Same shape as Auth webhooks (HMAC-SHA256 of body keyed by webhook secret, timestamp header, retry on non-2xx). See Auth guide 08 for the signature verification snippet — it's drop-in compatible.

Bounce event
POST https://acme.example.com/webhooks/mail
x-mail-event:     message.bounced
x-mail-delivery:  whd_a1b2c3
x-mail-timestamp: 1778499378
x-mail-signature: t=1778499378,v1=...

{
  "event":      "message.bounced",
  "occurred_at": "...",
  "data": {
    "message_id":  "msg_...",
    "to":          "bounced@example.com",
    "from":        "noreply@acme.com",
    "bounce_type": "hard",
    "bounce_code": "550",
    "diagnostic":  "user unknown",
    "template":    "welcome",
    "metadata":    { "user_id": "...", "trigger": "signup" }
  }
}

7

Reputation hygiene

  • Don't send to addresses you haven't verified. Customer signs up → ask them to verify before sending anything beyond the verification email itself. Bounces on unverified addresses dent your domain's reputation across receivers.
  • Watch your bounce rate. Above 2% is the widely-cited threshold for AWS / SendGrid. Receivers start filtering. Mail shows the rolling 7-day rate per domain — set up an alert at 1.5%.
  • Don't reuse a long-suspended domain without warming it up. If you stop sending for months then resume at full volume, receivers treat the spike as suspicious. Ramp over 7-14 days.
  • One sender intent per mailbox. noreply@ for operational mail, support@ for inbound, billing@ for receipts.

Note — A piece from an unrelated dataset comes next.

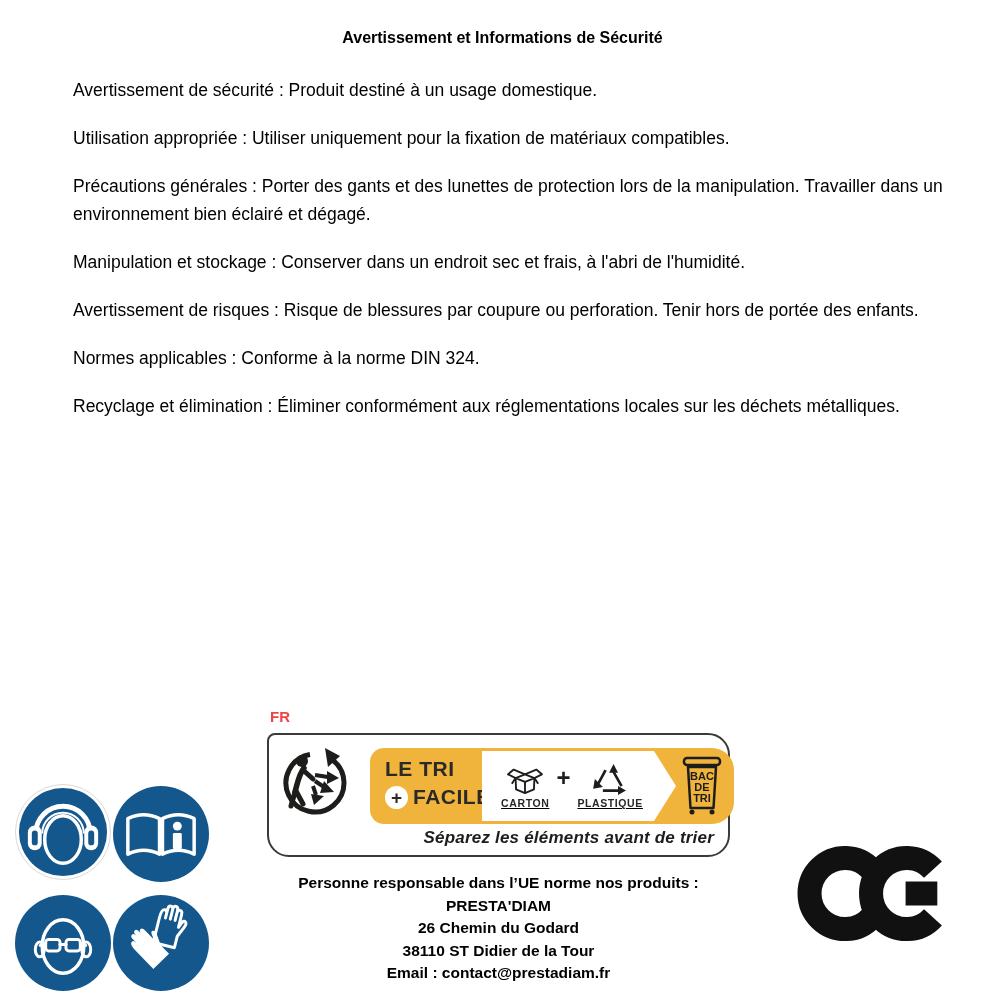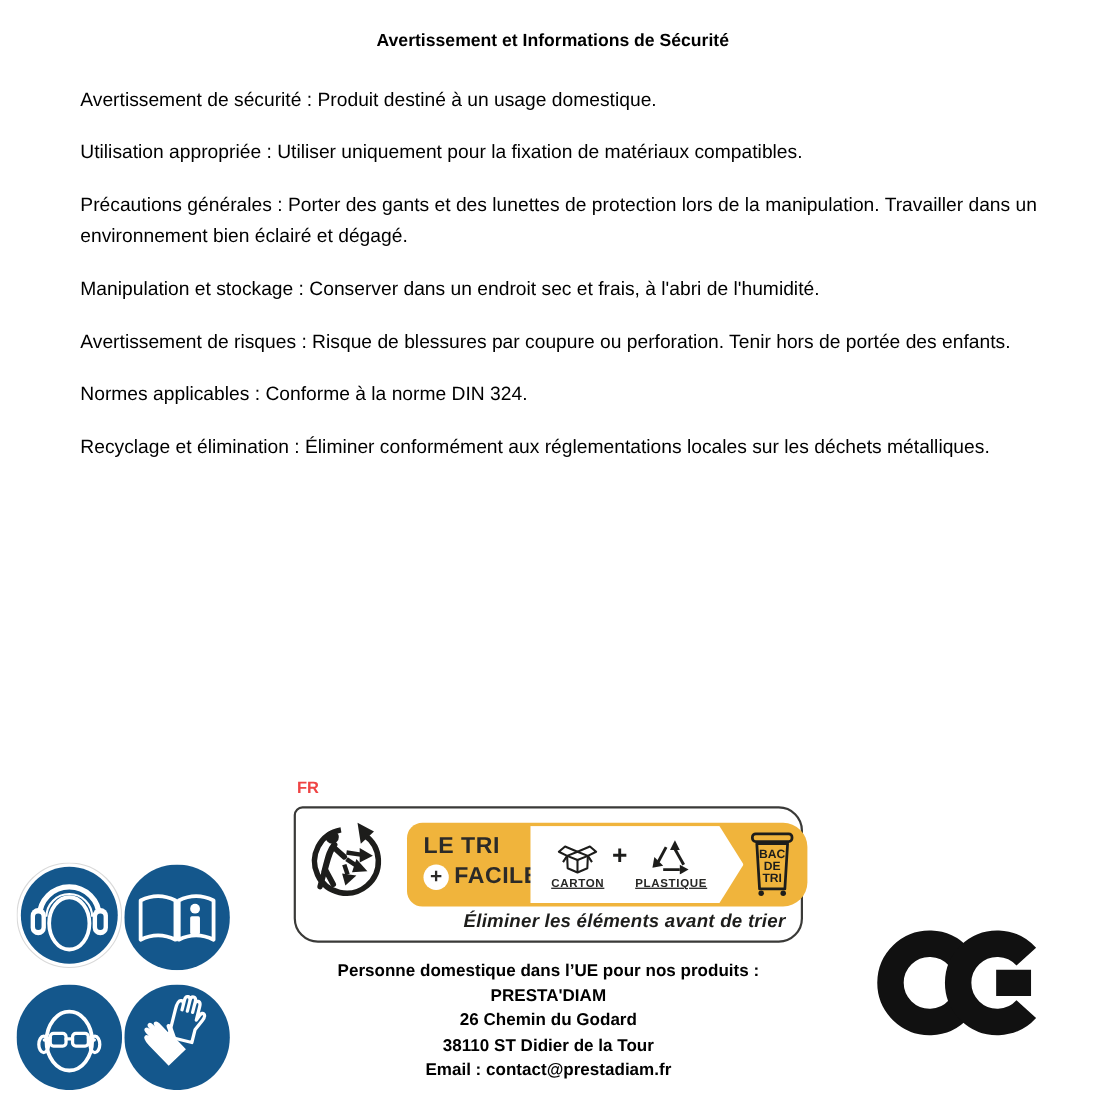"Éliminer les éléments avant de" div.band-footer { text: Éliminer -> Séparez }
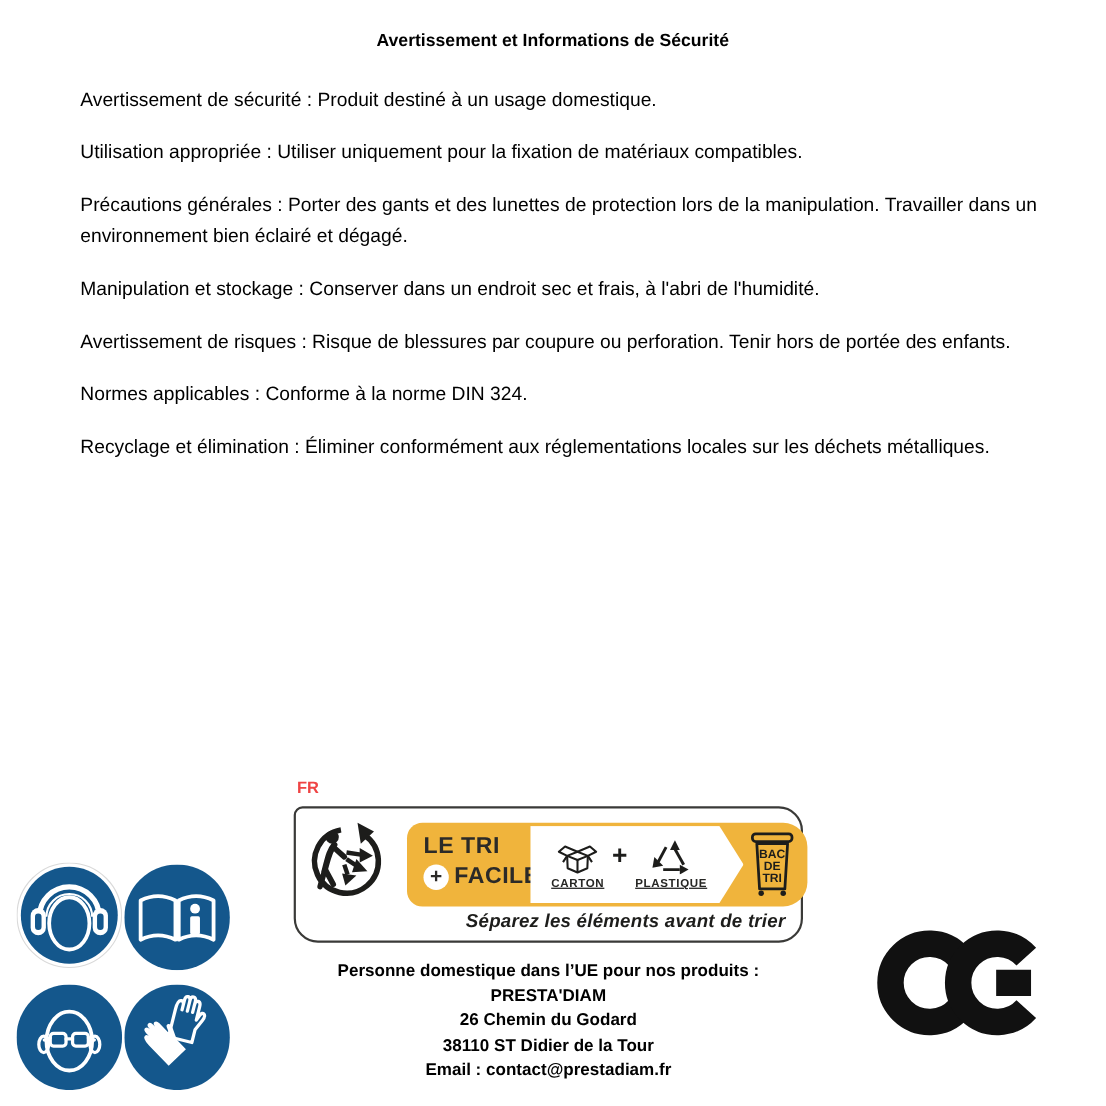"Personne domestique dans l’UE pour" div { text: domestique dans l’UE pour -> responsable dans l’UE norme }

Mixing intents on one mailbox (transactional + marketing + replies) confuses receivers' per-mailbox reputation tracking.
  • Respect the unsubscribe header. Mail auto-includes an List-Unsubscribe header with a one-click suppression URL. Don't override it. Customers without one get filtered to spam by Gmail and outright rejected by some corporate receivers.

8

When things go wrong

Symptoms + first-look:

  • “My emails are landing in spam” — check the DMARC report (sent to your rua=address). If SPF or DKIM are failing for any of your sends, that's the cause. Most often: missing or wrong DKIM record.
  • “Send is returning 422 RECIPIENT_SUPPRESSED” — the address is on the list. Hit GET /workspaces/:ws/suppression?email=... to see why and when.
  • “Bounces aren't firing webhooks” — check webhook config + attempt history. If webhooks are auto-disabled (5 consecutive failures), Mail stopped firing.
  • “A specific recipient never gets mail” — they might be on the suppression list, OR their corporate filter is rejecting silently. Use the message log (Chapter 6) to confirm delivery status before suspecting the customer.